Publié le par ANTIGONE37

9782070359363 image

Roman.

 

"Elle ne cherchait pas à tout comprendre, elle assistait à la vie des voisins comme à une sorte de spectacle sans fin, donné, stupéfiant et familier à la fois. Ils étaient là, ils se mouvaient, émettaient des sons, des odeurs, multipliaient les gestes, les images, recommençaient, cessaient, recommençaient, tous, hommes femmes enfants, bêtes et gens."  

 

Marie et Jean Santoire sont frère et soeur. Ils sont de la quatrième génération des Santoire. Pas mariés, pas d'enfant. Juste eux, dans une grande maison perdue dans un petit village au coeur du Parc National des volcans d'Auvergne. Leurs parents sont morts ; ils restent seuls.

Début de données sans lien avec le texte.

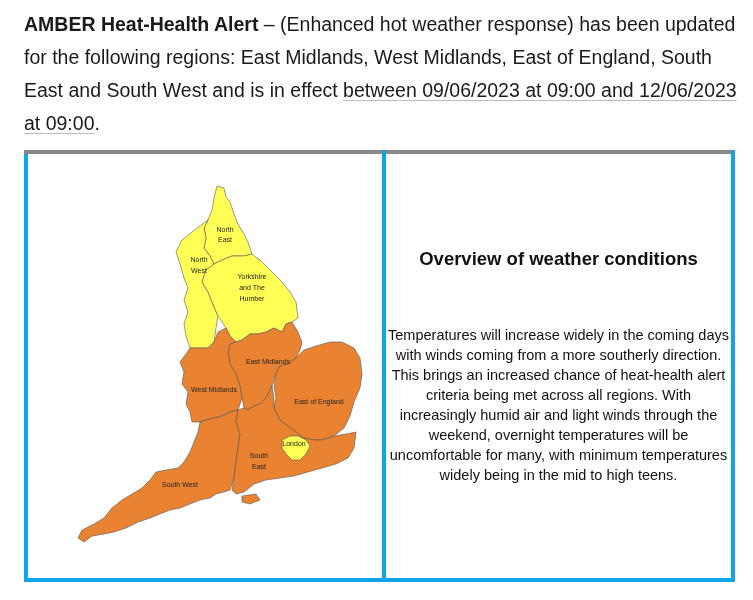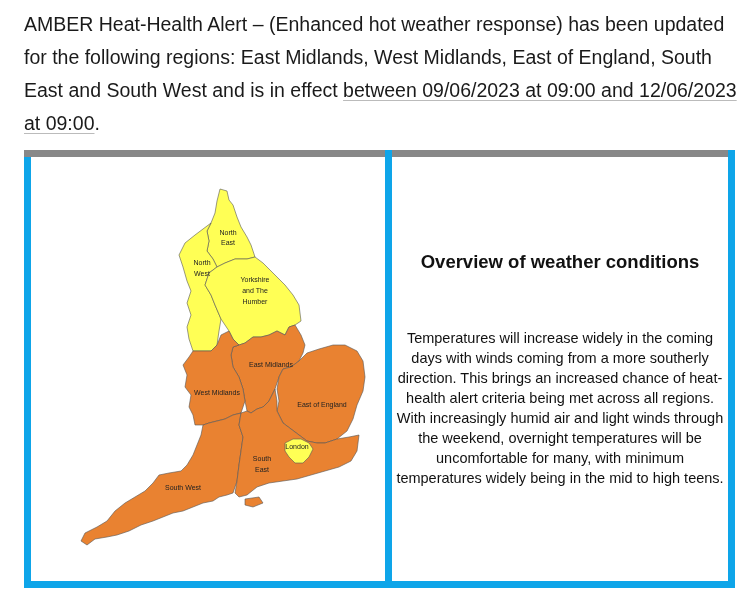"AMBER Heat-Health Alert" .intro b { font-weight: 400 -> 700 }
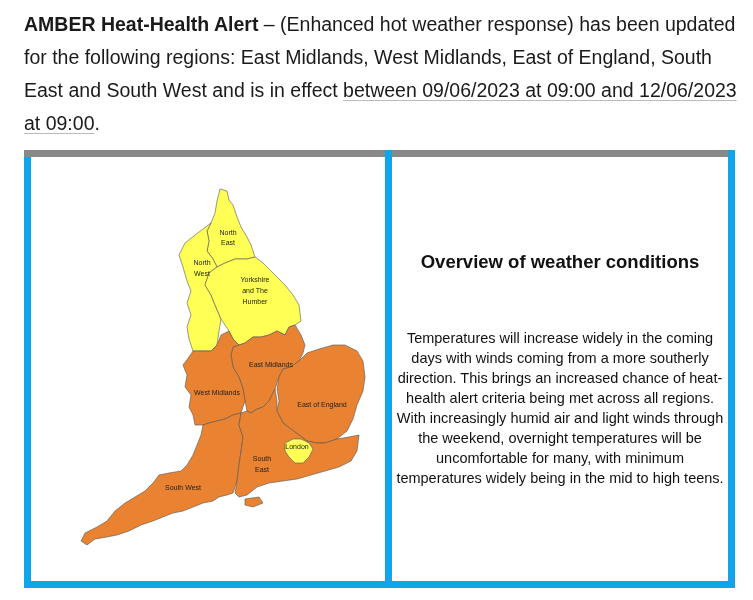"Overview of weather conditions" table.alert td { border: 7px solid #0ea5e9 -> 4px solid #0ea5e9 }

Leur seule activité : regarder, observer, scruter la "tribu des voisins". De l'autre côté de la route, un autre monde commence. Celui des enfants qui rient, des parents qui travaillent, des voisins qui vivent, vraiment. Les Santoire ne vivent pas. Ce sont des sentinelles qui happent les faits et gestes des voisins. Ils contemplent la vie des autres, sans jamais en faire partie, en préférant en prendre leur parti. 

 

Sans titre-copie-2J'avais déjà beaucoup aimé cette auteure dans L'annonce. Le décor est le même, des maisons isolées dans les verts pâturages auvergnats. Les personnages se ressemblent, un homme et une femme solitaires, tellement ancrés dans le paysage qu'ils ne semblent faire qu'un. On ressent les mêmes émotions, les mêmes douleurs, la même solitude.

 

Marie et Jean se raccrochent aux souvenirs qui deviennent leur seul moteur. Les voisins ne sont qu'un prétexte pour les conforter dans l'idée de ce qu'ils ne sont pas et ne seront jamais, au grand malheur non avoué de Marie pour qui la ville et la vie des autres semblent fasciner. Elle mène sa vie par procuration, à travers des cartes postales, des prospectus, sa fenêtre, son écran de télévision.

 

"L'une des cartes venait de Collioure, dans les Pyrénées-Orientales, et représentait un parasol rayé de couleurs vives, frangé de blanc éclatant, ouvert sur un morceau de sable pâle et vide. L'autre carte, divisée en quatre parties, avait été envoyée des Châteaux de la Loire, Chenonceaux, Chambord, Cheverny, Azay-le-Rideau, les quatre noms sinuaient en petits caractères bleus sur les bandeaux orange qui encadraient quatre photos minuscules."

 

L'écriture, toujours aussi belle, est toute en retenue et en pudeur. Marie-Hélène Lafon attache une grande profondeur à ses personnages. Elle les dépeint avec douceur et bienveillance. Chaque détail compte pour saisir la complexité des caractères décrits. Même si les décors et les personnages sont uniques, la solitude, elle, est universelle.